Until the late 1960s, complete removal of the affected hemisphere (i.e., anatomic hemispherectomy) was the preferred surgical treatment modality for these patients, and approximately 70–80% of them have been reported to become seizure-free. However, early and delayed surgical complications including significant blood loss, coagulopathy, metabolic imbalances, superficial cerebral hemosiderosis, and hydrocephalus with mortality rates up to 30% lead to a significant decline in use (Krynauw, 1950; Oppenheimer & Griffith, 1966; Rasmussen, 1973; Vining et al., 1997; Bahuleyan et al., 2012).
Following the concept of functional hemispherectomy introduced by Rasmussen, various disconnection techniques have been developed during the last two decades. The common goal of these techniques is to avoid/reduce the above-mentioned complications without minimizing postoperative seizure outcome (Rasmussen, 1983; Delalande et al., 1992, 2007; Schramm et al., 1995; Villemure & Mascott, 1995; Carson et al., 1996; Peacock et al., 1996; Vining et al., 1997; Shimizu & Maehara, 2000; Cook et al., 2004; Villemure & Daniel, 2006; Limbrick et al., 2009; Bahuleyan et al., 2012; Schramm et al., 2012).
In practice, two different approaches for hemispheric disconnection are currently used: lateral periinsular hemispherotomy with various modifications that has consistently been reported to be safe and effective and vertical parasagittal hemispherotomy introduced by Delalande et al. (Villemure & Daniel, 2006; Delalande et al., 2007; Schramm et al., 2012).

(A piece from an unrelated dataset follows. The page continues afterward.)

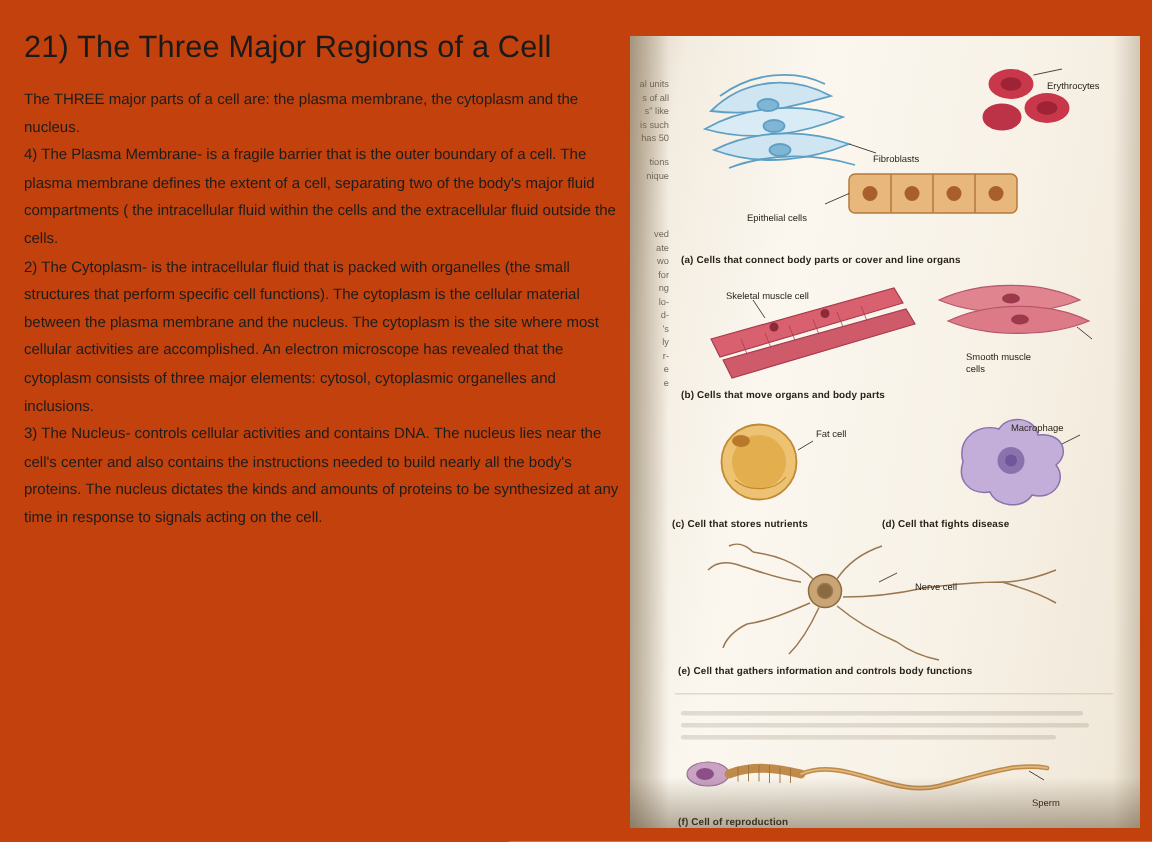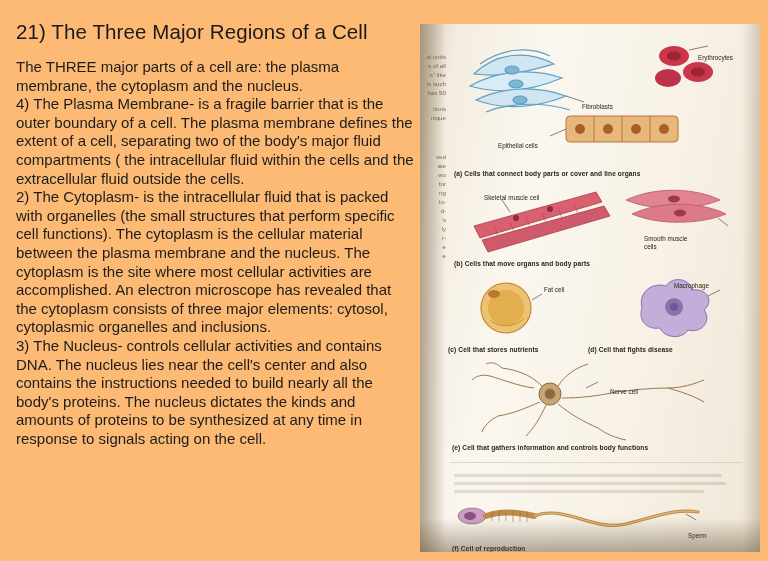"21) The Three Major Regions" .slide { background: #fdba74 -> #c2410c }
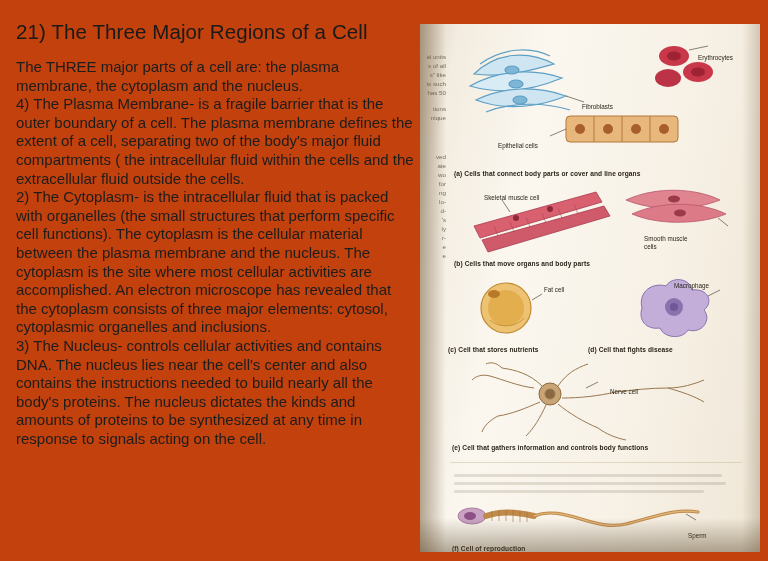"The THREE major parts of" .body-text { font-size: 15px -> 10px }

Compared with the lateral techniques, the vertical approach seems to have the following advantages: It allows the complete disconnection of the hemisphere at the level of the thalamus, obviating the need to open and dissect the subarachnoid space of the Sylvian fissure and to resect the insula.
However, apart from Delalande′s report published in 2007, no studies from other centers replicating his results and/or reporting long-term experience with this technique have been reported (Chandra et al., 2008; Kawai et al., 2013).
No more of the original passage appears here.